A Ler quis deixar claro aos seus leitores que não falava de coronavírus. Eu achei-lhes uma certa graça porque de há uns meses a esta parte que não se fala senão de coronavírus. Mas será tanto assim? Não é certo. Ao longo deste mês, foram várias as capas de jornal onde não houve uma única chamada a este tema. Enfim, passámos provavelmente por um período de um arrefecimento relativo do alarme social. Receio que, antes de um mês volvido, estejamos perante uma renovada onda de paranóia e histeria mediáticas.

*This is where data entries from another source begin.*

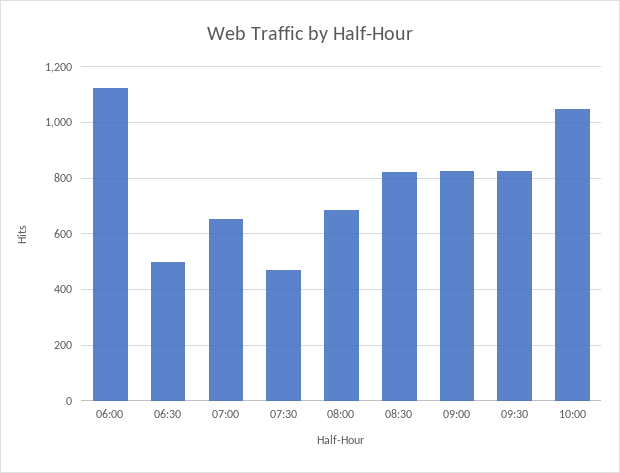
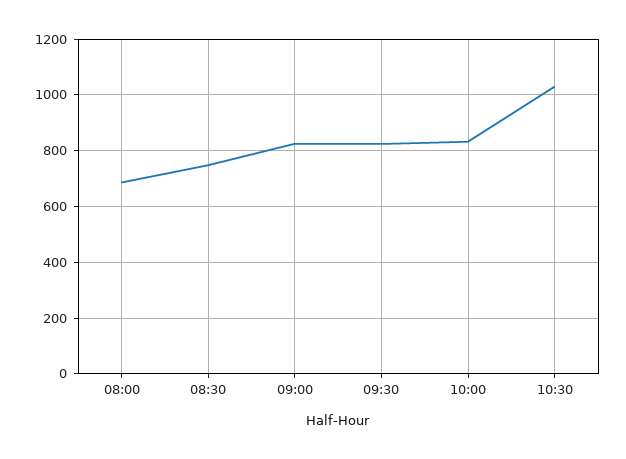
06:00: 1125 -> none
06:30: 500 -> none
07:00: 650 -> none
07:30: 475 -> none
08:30: 825 -> 750
10:00: 1050 -> 825
10:30: none -> 1025

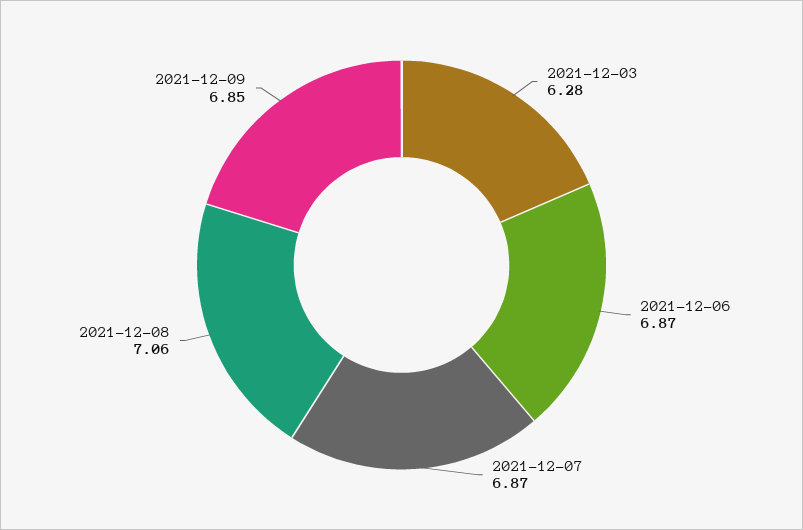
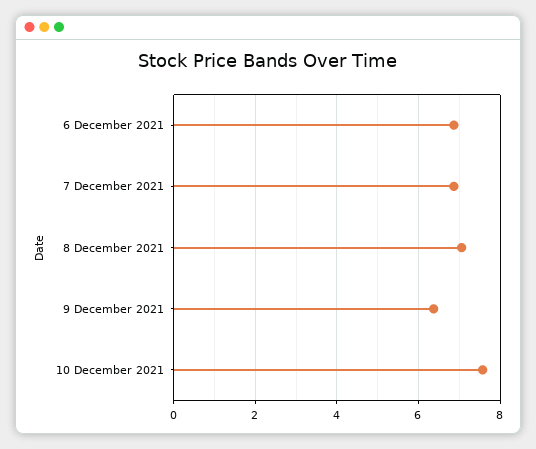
2021-12-03: 6.28 -> none
2021-12-09: 6.85 -> 6.4
10 December 2021: none -> 7.6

Seja como for, o cansaço que está implícito na piada da Ler é algo que, dentro das nossas possibilidades, devemos combater. A massa crítica em torno deste fenómeno é já dramaticamente precária e o seu potencial distópico é palpável.

No Público de ontem, Ferreira Fernandes recuperou algumas ideias a propósito do seu Lembro-me que, livro onde, como antes o haviam feito Georges Perec e Joe Brainard, a partir da repetida preposição «lembro-me que» e em frases curtas, o autor regista memórias pessoais, impressivas e banais: “bocadinhos do seu quotidiano”. A proposta é interessantíssima e mereceria certamente outra atenção. Mas cito-o apenas como modelo.

Então aqui vai.

Lembro-me que o A. pendurou um rolo de papel-higiénico na fita do cartão da empresa.

Lembro-me que o V. ficou fechado no carro, numa rua perto de casa onde costuma estacionar, entre as cinco da tarde e as dez e meia da noite, à espera que a filha adormecesse e fosse para a cama.

Lembro-me que uma mulher de seus cinquenta anos virou ostensivamente a cara para o lado e para baixo quando passou por mim e pelo F. no corredor dos shampoos do Intermarché de Mafra.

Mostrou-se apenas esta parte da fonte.